◆ **DESCRIPTION OF THE TASK**
Every line with the string "mineral" should be copied from the data.
EXERCISE DATA Start Marker
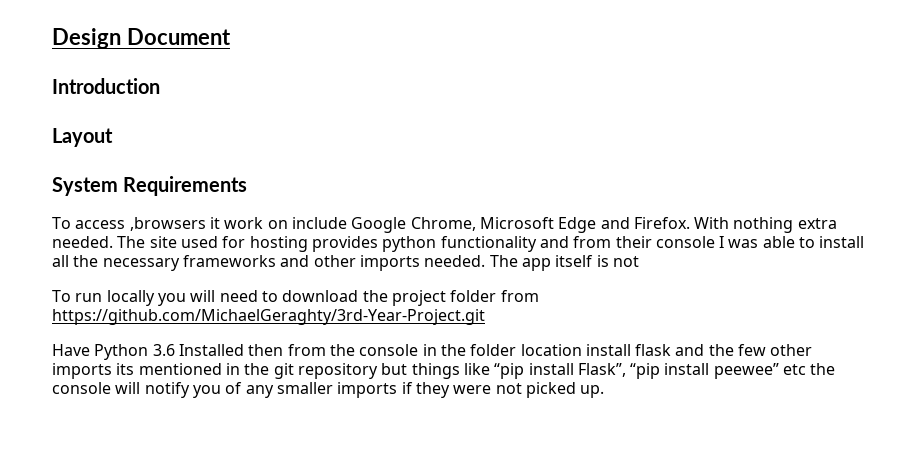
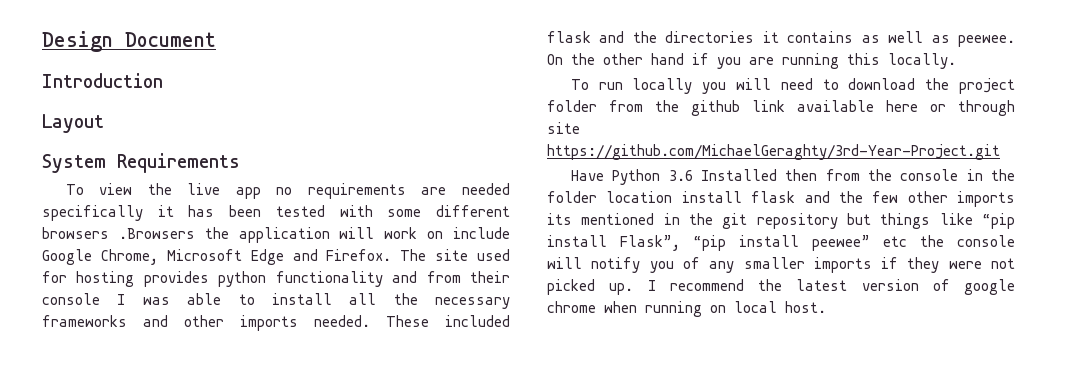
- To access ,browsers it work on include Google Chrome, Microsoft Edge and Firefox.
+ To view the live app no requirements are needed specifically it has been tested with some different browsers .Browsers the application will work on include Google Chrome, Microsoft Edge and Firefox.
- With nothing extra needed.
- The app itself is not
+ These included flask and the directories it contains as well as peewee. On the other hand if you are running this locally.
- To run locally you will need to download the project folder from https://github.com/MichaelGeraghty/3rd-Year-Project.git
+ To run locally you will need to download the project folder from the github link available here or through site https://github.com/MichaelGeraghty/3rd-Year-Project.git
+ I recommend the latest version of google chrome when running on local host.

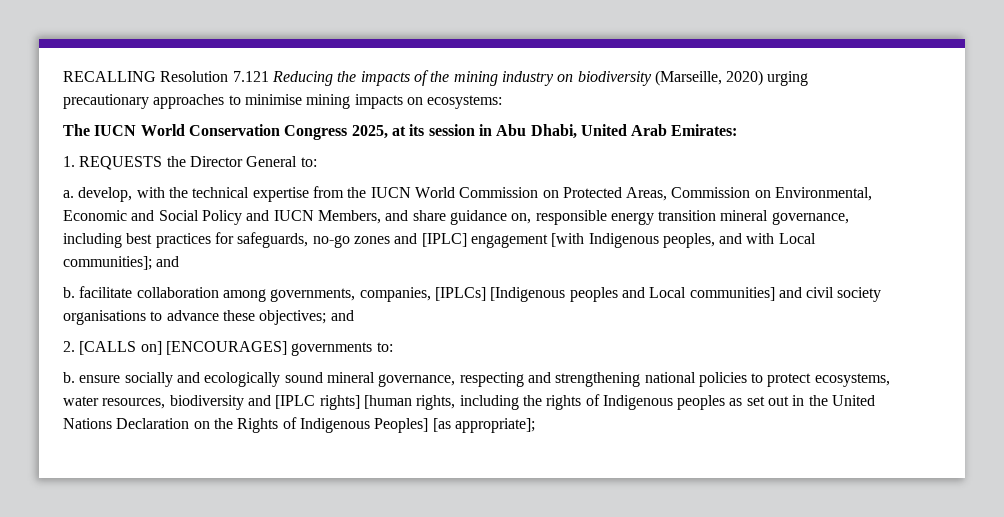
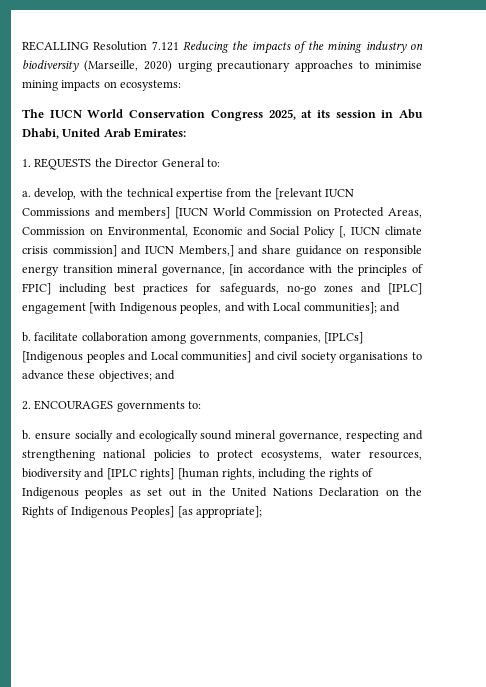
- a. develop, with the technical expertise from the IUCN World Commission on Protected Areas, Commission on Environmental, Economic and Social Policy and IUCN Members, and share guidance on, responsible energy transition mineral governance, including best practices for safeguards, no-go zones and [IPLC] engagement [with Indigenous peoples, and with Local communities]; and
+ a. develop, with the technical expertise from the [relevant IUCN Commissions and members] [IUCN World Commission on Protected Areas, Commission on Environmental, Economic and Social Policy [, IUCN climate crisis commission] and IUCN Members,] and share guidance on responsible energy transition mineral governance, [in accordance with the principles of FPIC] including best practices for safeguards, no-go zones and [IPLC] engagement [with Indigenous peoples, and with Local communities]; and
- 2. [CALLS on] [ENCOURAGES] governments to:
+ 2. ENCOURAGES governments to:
EXERCISE DATA End Marker
◆ **ANSWER AREA**
- a. develop, with the technical expertise from the IUCN World Commission on Protected Areas, Commission on Environmental, Economic and Social Policy and IUCN Members, and share guidance on, responsible energy transition mineral governance, including best practices for safeguards, no-go zones and [IPLC] engagement [with Indigenous peoples, and with Local communities]; and
+ a. develop, with the technical expertise from the [relevant IUCN Commissions and members] [IUCN World Commission on Protected Areas, Commission on Environmental, Economic and Social Policy [, IUCN climate crisis commission] and IUCN Members,] and share guidance on responsible energy transition mineral governance, [in accordance with the principles of FPIC] including best practices for safeguards, no-go zones and [IPLC] engagement [with Indigenous peoples, and with Local communities]; and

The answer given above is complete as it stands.